### [Input material]

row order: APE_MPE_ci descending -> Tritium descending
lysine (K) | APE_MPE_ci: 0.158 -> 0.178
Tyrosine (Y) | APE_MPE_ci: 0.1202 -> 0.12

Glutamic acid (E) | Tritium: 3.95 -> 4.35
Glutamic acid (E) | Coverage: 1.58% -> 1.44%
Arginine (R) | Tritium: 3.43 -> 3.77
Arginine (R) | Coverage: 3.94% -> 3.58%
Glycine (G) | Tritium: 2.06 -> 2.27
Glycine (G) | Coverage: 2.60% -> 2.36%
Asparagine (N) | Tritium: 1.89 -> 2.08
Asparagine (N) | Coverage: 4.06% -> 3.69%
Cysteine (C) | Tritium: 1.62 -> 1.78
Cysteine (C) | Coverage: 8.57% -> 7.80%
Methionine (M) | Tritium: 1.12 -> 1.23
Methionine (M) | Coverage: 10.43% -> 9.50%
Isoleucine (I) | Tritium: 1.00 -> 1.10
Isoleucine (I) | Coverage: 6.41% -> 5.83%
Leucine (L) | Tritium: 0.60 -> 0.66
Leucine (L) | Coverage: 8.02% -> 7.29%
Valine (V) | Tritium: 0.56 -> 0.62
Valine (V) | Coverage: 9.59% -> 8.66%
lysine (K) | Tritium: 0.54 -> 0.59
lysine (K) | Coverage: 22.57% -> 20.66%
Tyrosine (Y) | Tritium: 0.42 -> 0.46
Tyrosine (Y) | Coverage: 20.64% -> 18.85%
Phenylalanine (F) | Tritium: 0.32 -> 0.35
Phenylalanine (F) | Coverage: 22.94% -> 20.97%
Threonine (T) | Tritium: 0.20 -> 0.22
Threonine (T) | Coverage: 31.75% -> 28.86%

...

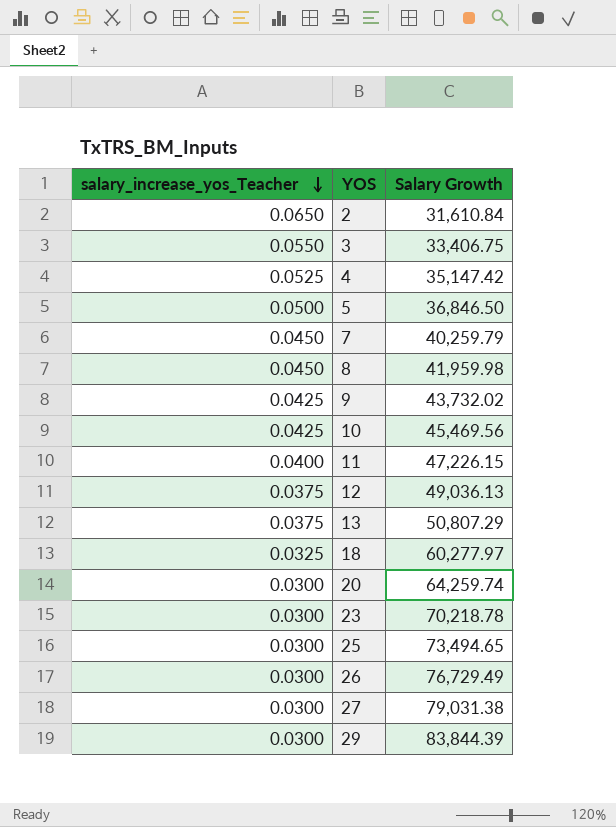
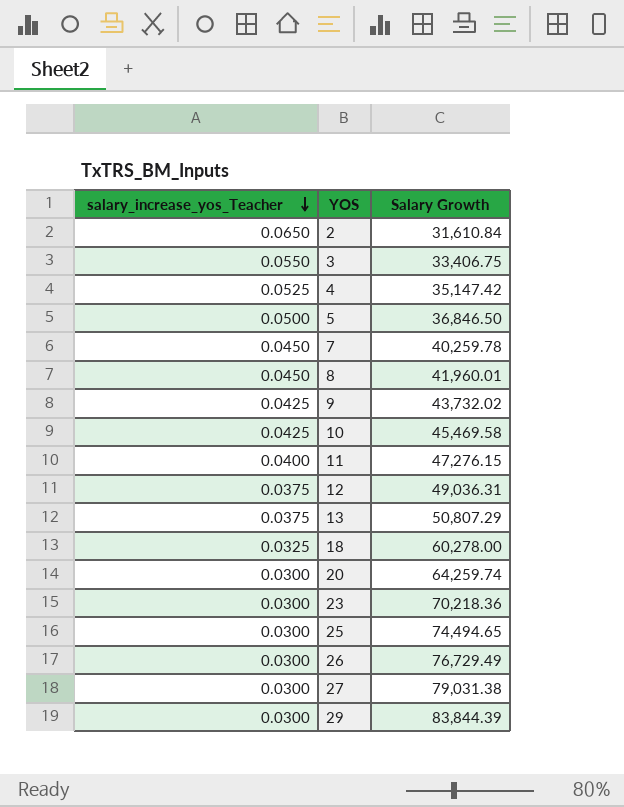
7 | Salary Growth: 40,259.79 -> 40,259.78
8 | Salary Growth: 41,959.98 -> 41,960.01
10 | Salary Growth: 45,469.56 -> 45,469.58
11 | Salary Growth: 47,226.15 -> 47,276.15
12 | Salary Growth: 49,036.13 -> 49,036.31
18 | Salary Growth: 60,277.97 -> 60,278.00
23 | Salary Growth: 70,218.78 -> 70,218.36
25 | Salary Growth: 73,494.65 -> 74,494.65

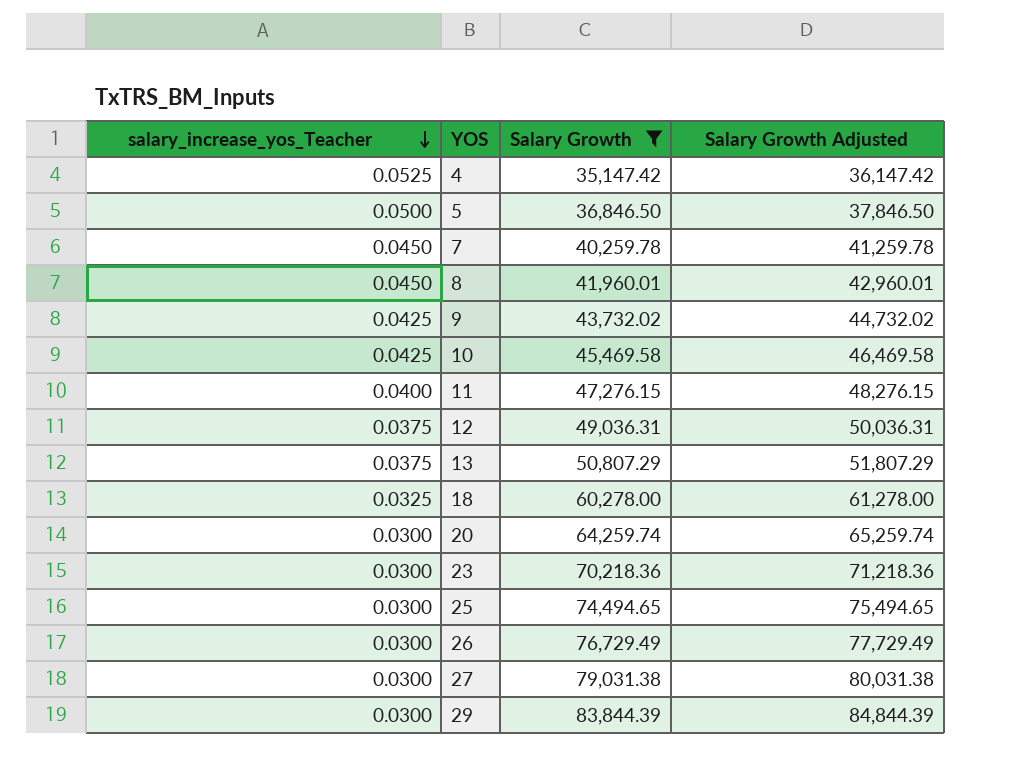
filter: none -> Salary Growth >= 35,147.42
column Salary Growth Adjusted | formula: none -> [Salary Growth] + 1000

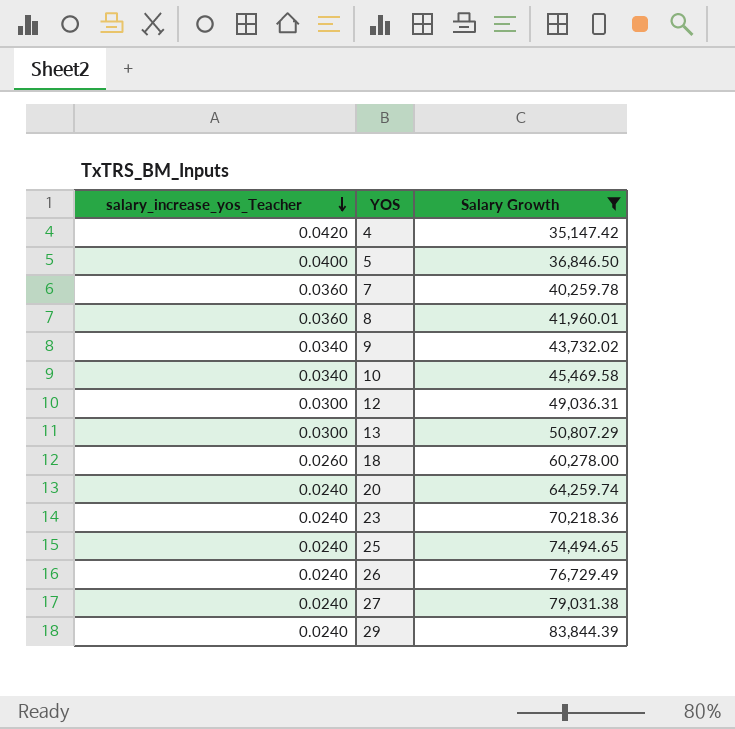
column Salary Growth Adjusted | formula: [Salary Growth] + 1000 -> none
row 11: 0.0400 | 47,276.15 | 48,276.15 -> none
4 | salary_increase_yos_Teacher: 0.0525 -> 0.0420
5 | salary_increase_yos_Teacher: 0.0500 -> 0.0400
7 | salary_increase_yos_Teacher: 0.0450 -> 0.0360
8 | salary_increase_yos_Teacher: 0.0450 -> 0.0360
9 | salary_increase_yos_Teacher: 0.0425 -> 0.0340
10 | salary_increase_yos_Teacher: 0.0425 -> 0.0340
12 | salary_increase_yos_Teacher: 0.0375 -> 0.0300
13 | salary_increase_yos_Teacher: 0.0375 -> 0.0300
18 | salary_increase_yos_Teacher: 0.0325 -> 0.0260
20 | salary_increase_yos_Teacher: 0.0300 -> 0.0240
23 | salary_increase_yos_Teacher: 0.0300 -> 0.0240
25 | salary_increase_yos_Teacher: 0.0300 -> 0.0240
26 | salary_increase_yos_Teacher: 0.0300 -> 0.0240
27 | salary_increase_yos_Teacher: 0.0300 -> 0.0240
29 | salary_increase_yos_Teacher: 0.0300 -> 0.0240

### [Task instructions]
The answer consists of every line above in which the word "Growth" occurs.

### [Exercise response]
7 | Salary Growth: 40,259.79 -> 40,259.78
8 | Salary Growth: 41,959.98 -> 41,960.01
10 | Salary Growth: 45,469.56 -> 45,469.58
11 | Salary Growth: 47,226.15 -> 47,276.15
12 | Salary Growth: 49,036.13 -> 49,036.31
18 | Salary Growth: 60,277.97 -> 60,278.00
23 | Salary Growth: 70,218.78 -> 70,218.36
25 | Salary Growth: 73,494.65 -> 74,494.65
filter: none -> Salary Growth >= 35,147.42
column Salary Growth Adjusted | formula: none -> [Salary Growth] + 1000
column Salary Growth Adjusted | formula: [Salary Growth] + 1000 -> none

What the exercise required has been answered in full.